# Testors/Aztek spray booth - help with "alternate" filters to use?



## relikizan (Aug 4, 2010)

Hey guys,

Just scored a Testors/Aztek spray booth (pic below) at a swap meet and ordered the filters, but they won't be in for a while.

In the meantime, want to try the sucker out and wondered if any of you guys know if there's a store filter (like lowe's, home depot, etc) i can use in the meantime? as i just ordered the filters, i don't know the thickness that's needed.

Thanx in advance!!!


----------



## falcondesigns (Oct 30, 2002)

Try air conditioner filters.....


----------



## Chinxy (May 23, 2003)

I just use the filters that go in my air/heater conditioner! Done this for years now!


----------



## relikizan (Aug 4, 2010)

Chinxy said:


> I just use the filters that go in my air/heater conditioner! Done this for years now!

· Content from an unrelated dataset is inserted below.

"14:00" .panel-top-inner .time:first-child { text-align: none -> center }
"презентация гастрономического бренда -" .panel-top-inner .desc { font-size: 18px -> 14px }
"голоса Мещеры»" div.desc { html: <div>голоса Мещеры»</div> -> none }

are you guys talking about the one's that are around an inch thick and have that wavy pattern with metal? appreciate the suggestions and help! thanx!


----------



## Mark McGovern (Apr 25, 1999)

reli',

The Pace spray booth I use takes the sort of filter you just described. Mine accepts a 12" X 20" filter and Lowe's sells them in three-packs. The Fiberglas type are worthless - they pass too much overspray dust that can clog the fan, plus they load up rapidly themselves.

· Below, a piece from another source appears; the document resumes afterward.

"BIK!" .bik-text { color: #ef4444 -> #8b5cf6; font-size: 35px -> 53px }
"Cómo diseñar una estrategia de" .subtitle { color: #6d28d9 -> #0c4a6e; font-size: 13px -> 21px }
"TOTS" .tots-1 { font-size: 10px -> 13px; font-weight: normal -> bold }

There's also the green mat type of filter. Allegedly it can be cut to size and washed out with water so it's reusable. I've stuck with the washboard/metal filters just because I know it works.

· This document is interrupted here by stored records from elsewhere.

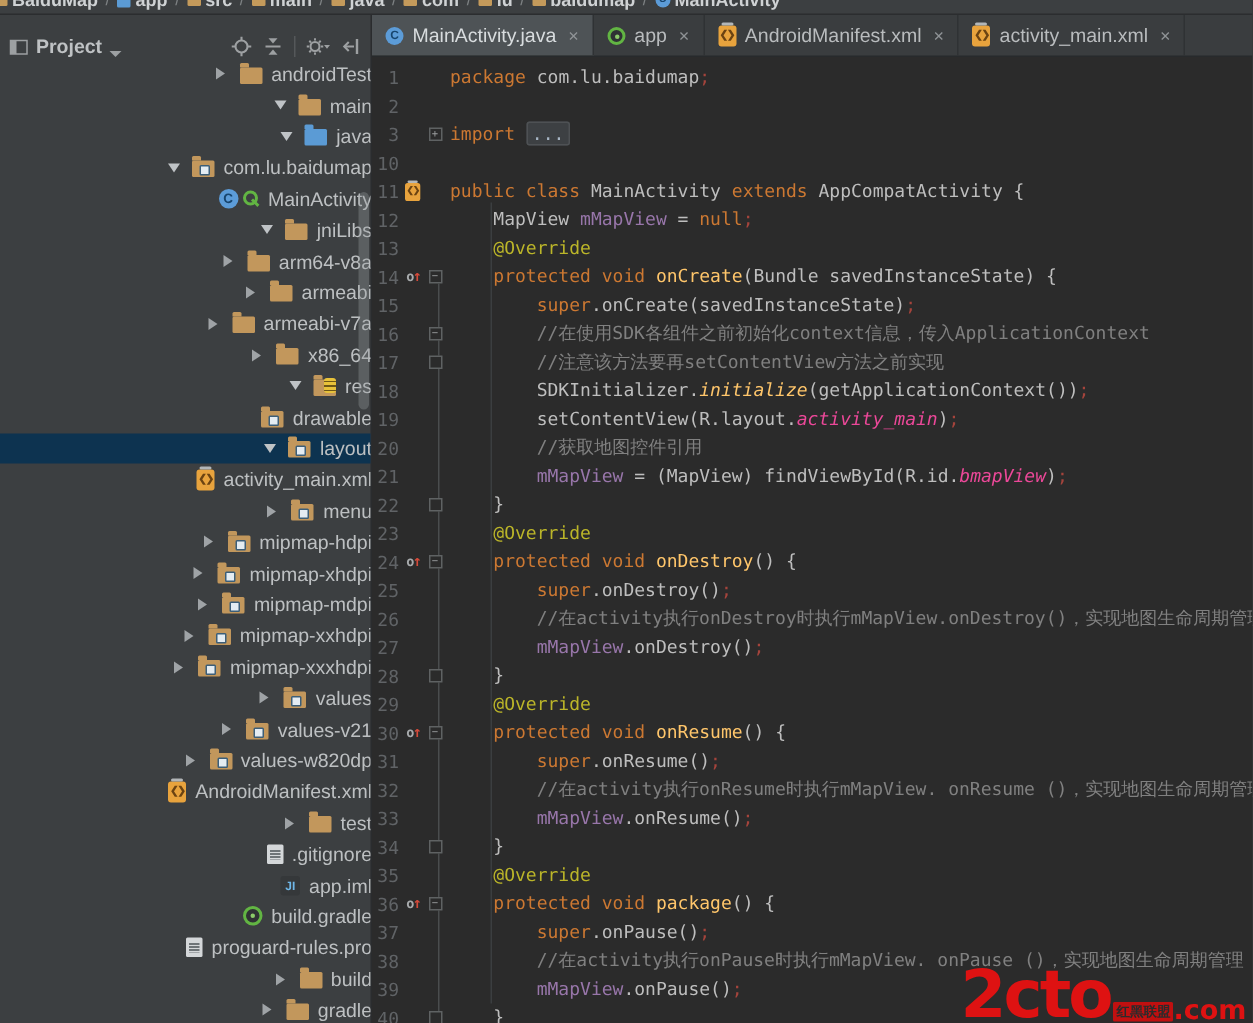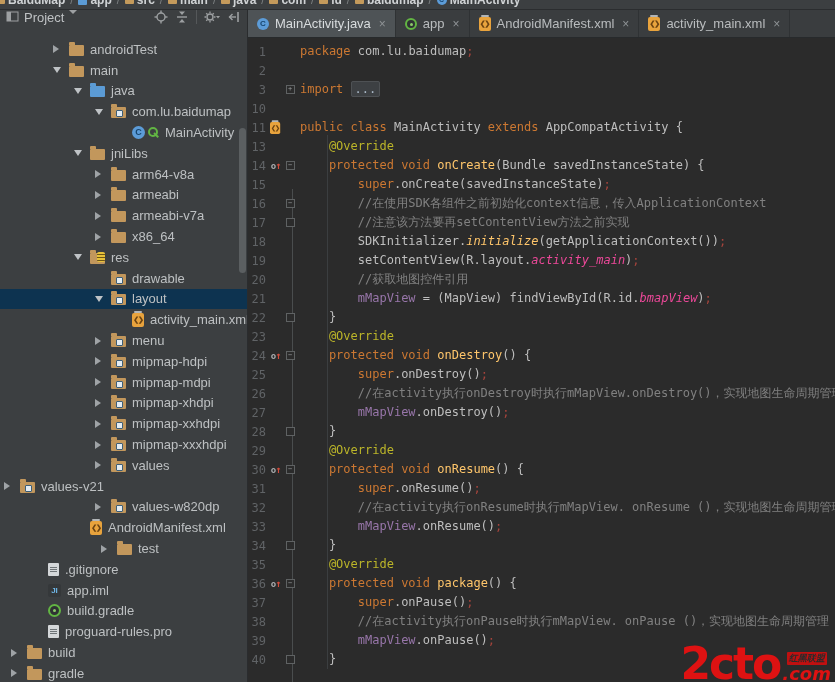"Project" #panel-header { align-items: flex-start -> flex-end; font-weight: none -> bold }
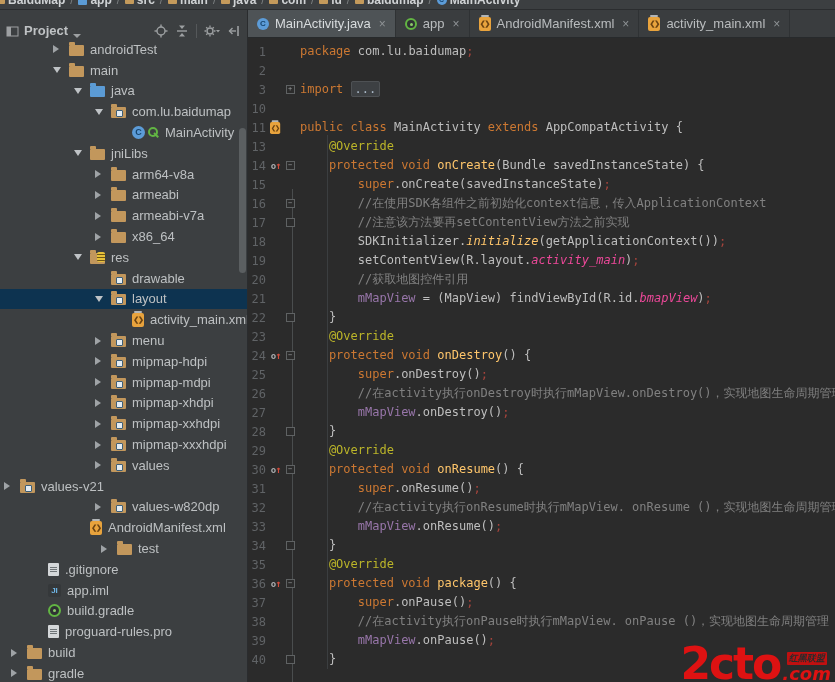"androidTest" .trow { justify-content: none -> flex-end }
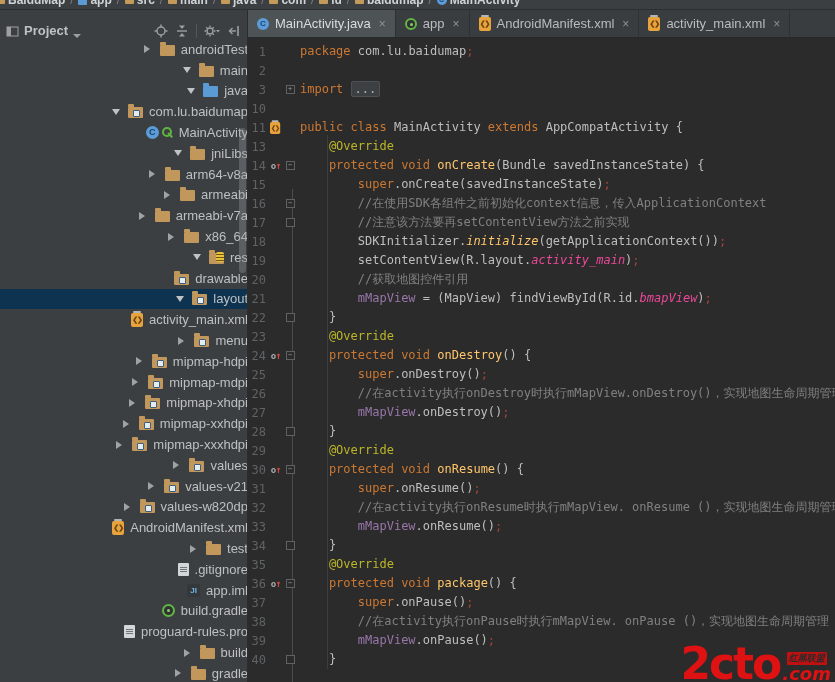"12" div.crow { html: none -> <div> <span>12</span> <span></span> <span></span> <span><span> MapView </span><span>mMapView</span><span> = </span><span>null</span><span>;</span></span> </div> }
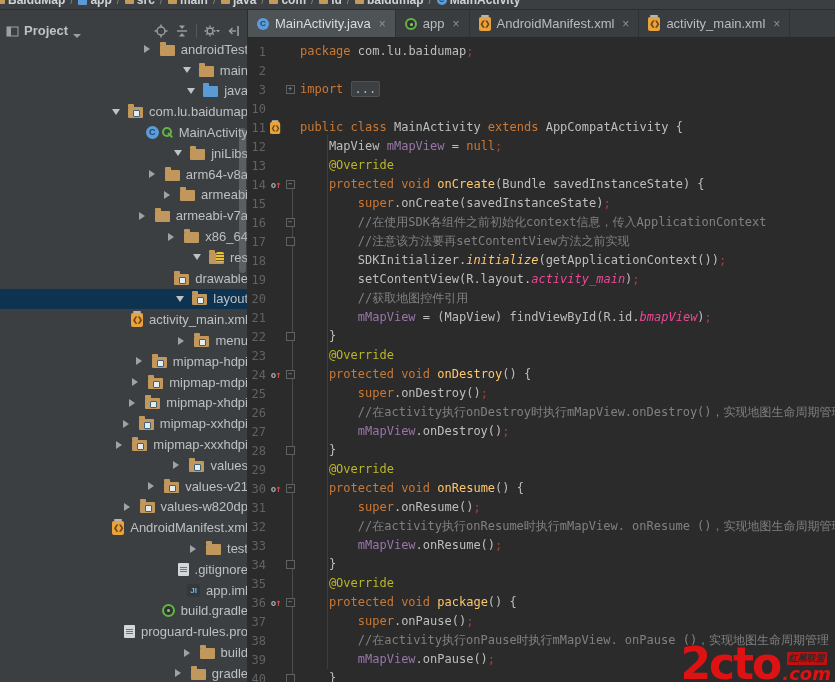"mipmap-mdpi" div.trow { order: before "mipmap-xhdpi" -> after "mipmap-xhdpi" }
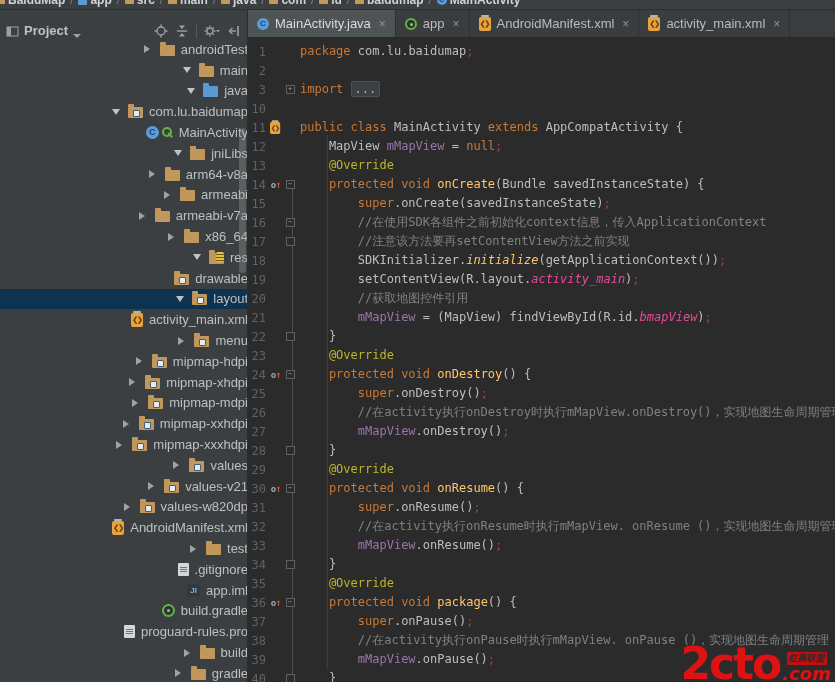"红黑联盟" #wm-col { align-items: center -> flex-end; flex-direction: column -> row; font-style: italic -> none }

By the way, I hope you have some means of venting your spray booth outside and that you'll wear a respirator when you paint. You'd think by now that everyone would know about these things, but... . Have fun with your booth!


----------



## relikizan (Aug 4, 2010)

Mark McGovern said:


> reli',
> 
> The Pace spray booth I use takes the sort of filter you just described. Mine accepts a 12" X 20" filter and Lowe's sells them in three-packs. The Fiberglas type are worthless - they pass too much overspray dust that can clog the fan, plus they load up rapidly themselves.
> 
> ...


thanx for the info!!!


----------



## Starduster123 (10 mo ago)

Hi guys I have an older Testors Aztec metal spray booth and it is very noisy is there any way to put a new quiet motor into this great spray booth it's a nice size 20" w x 15" h x 131/2' d


----------



## aussiemuscle308 (Dec 2, 2014)

Starduster123 said:


> is there any way to put a new quiet motor into this great spray booth


Maybe a photo of the motor would help? generally, unless you can find a motor that both matches the speed/power and the shape of the mount, your options are limited. if it's metal it may be vibrating the large panels. you may be able to cut up some rubber sheet to make gasket to insulate the vibration.


----------



## Milton Fox Racing (May 27, 2014)

Could also be from the base feet or warped base. You can use the same rubber sheet to make insulating pads and to level as needed. You could also 'caulk' the seams to make them tighter and not vibrate if that is were the noise is coming from.


----------



## Starduster123 (10 mo ago)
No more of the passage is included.